1)70年代までは、「仮性包茎」という概念は日本には無かった。(70年代に突如、高須クリニック等によって、包茎という「問題」が捏造された。)
2)それまでは、剥ける、剥けないということだけが問題で、剥ければ「病気」とはみなされなかった。

という話でした。しかしこの1)2)の見解は、歴史的に見れば、ともに間違いです。「仮性包茎」概念は、すでに1930年代には見られますし、包茎については戦前にも頻繁に論じられ、治療を要するものだとされていました。またこの間違いは、単に一つの事実誤認ではなく、歴史観全体にも関わってくる問題だと思います。

 まず、上記の澁谷さんの見解が間違っているということの論拠を挙げますと、1935(昭和10)年に『性愛生活 夫婦読本』(竹田津六二著、保健社、国立国会図書館所蔵)という本が出版されていますが、107ページ以下に、次のように記されています。

 「包茎は、其程度の如何に関せず、凡て完全に治療する必要がある。男子の性器は、略一人前に発育して来ると、大抵自然に包皮が剥けて亀頭を露出する。処が青年壮年になつても子供同様亀頭が包皮に被はれてをるものがあり、それを包茎(皮被)と云ふ。此包茎の中で、何うしても剥れないもの又は剥る事の困難なものを『真正包茎』と称し、容易に剥る事の出来るものを『仮性包茎』と称する。仮性包茎は、唯包皮が長過ぐる為に何時も亀頭が被はれてをるので、其表面の皮膚は非常に薄く弱く、真正包茎と殆ど同様な害を伴ふから、早く治療する必要がある」

 この本は、このあと、包茎の人(「仮性包茎」を含む)は「花柳病」(性病)にかかりやすいことを説き、包茎の治療法としては、自分自身で「翻転」の練習をするか、それがうまくいかない場合は「早く手術するに限る」と論じています。そしてその手術法についても述べ、下手な医者にかかると「取り返しがつかない」ので注意するよう呼びかけています。
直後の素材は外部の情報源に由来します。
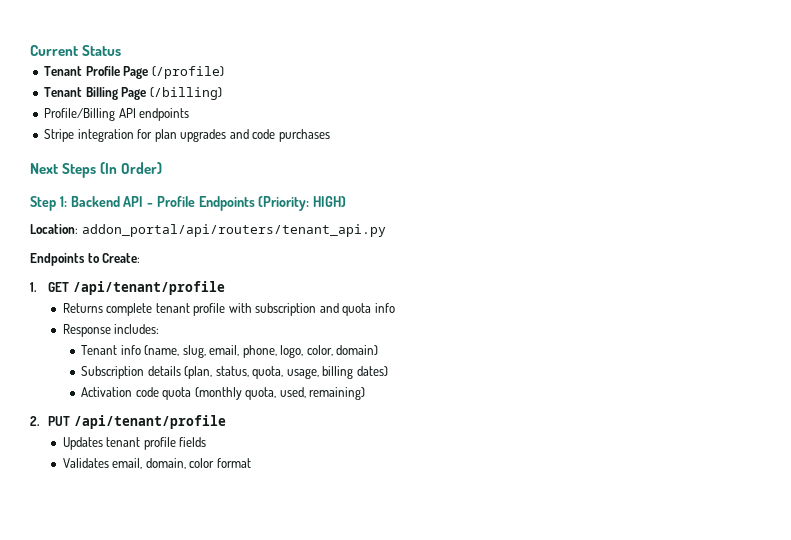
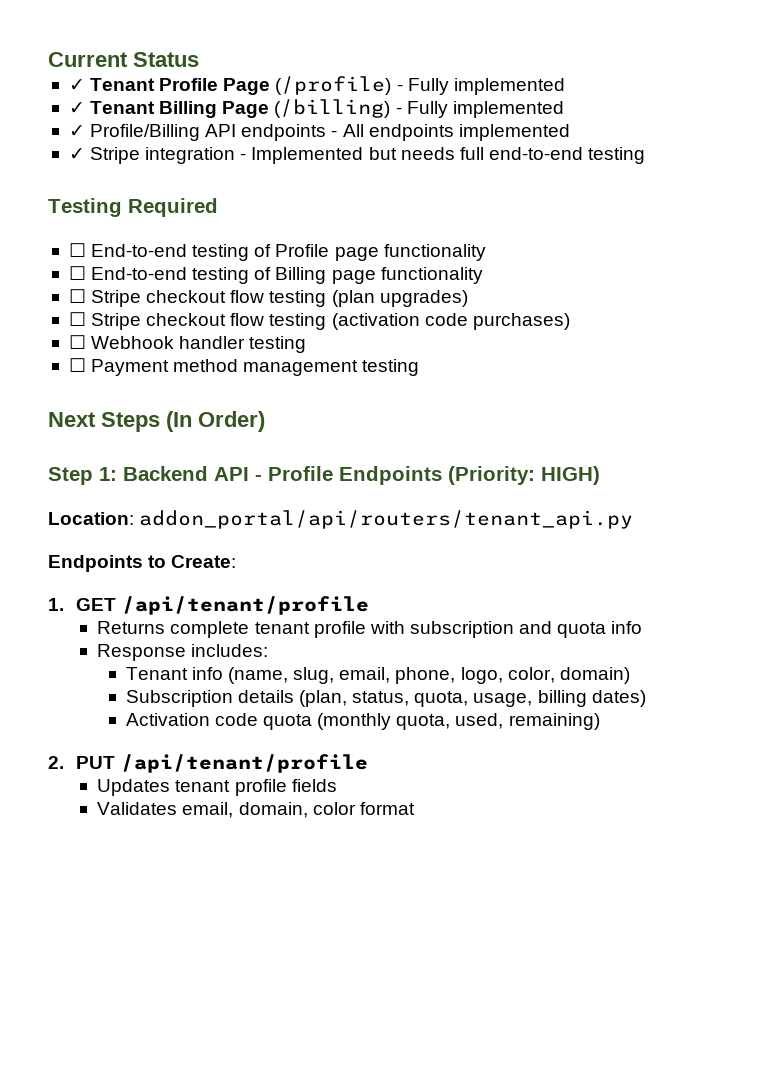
- Tenant Profile Page (/profile)
- Tenant Billing Page (/billing)
- Profile/Billing API endpoints
- Stripe integration for plan upgrades and code purchases
+ ✓ Tenant Profile Page (/profile) - Fully implemented
+ ✓ Tenant Billing Page (/billing) - Fully implemented
+ ✓ Profile/Billing API endpoints - All endpoints implemented
+ ✓ Stripe integration - Implemented but needs full end-to-end testing
+ Testing Required
+ ☐ End-to-end testing of Profile page functionality
+ ☐ End-to-end testing of Billing page functionality
+ ☐ Stripe checkout flow testing (plan upgrades)
+ ☐ Stripe checkout flow testing (activation code purchases)
+ ☐ Webhook handler testing
+ ☐ Payment method management testing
 「仮性包茎」という概念が初めて用いられたのがいつのことかは分かりませんが、包茎を問題化する言説自体は、1935年よりも、ずっと早い時期にも数多く見られます。

 日露戦争後、男性の性病問題がクローズアップされ、性病を自分で治療する方法について解説した通俗医学書(いわば『家庭の医学』のようなもの)が多く出回りました。そのうちの一冊である『応用問答 生殖器健全法』(平井成著、脇秀文館、1908年、国立国会図書館蔵)では、「応用問答」の一番最初に「包茎は如何なる害の候や」という問いが出されています。そしてここではすでに、包茎だと性病に罹りやすいということが問題点として挙げられています。また、この当時の新聞を見ますと、包茎が性病の原因となるということを理由に包茎手術を勧める病院の広告が多数掲載されています。この時期にかぎらず、明治期の日本では、現在の日本では想像できないほどに広く性病が蔓延し、人々の深刻な悩みの種となっていました。そして包茎は、その性病との関係において問題化されていたのです。

 もう少し時代が下って、1915年の『衛生世界』(第二巻第八号、衛生世界社)では、次のような問答が掲載されています(回答者は著名な医師である羽太鋭治)。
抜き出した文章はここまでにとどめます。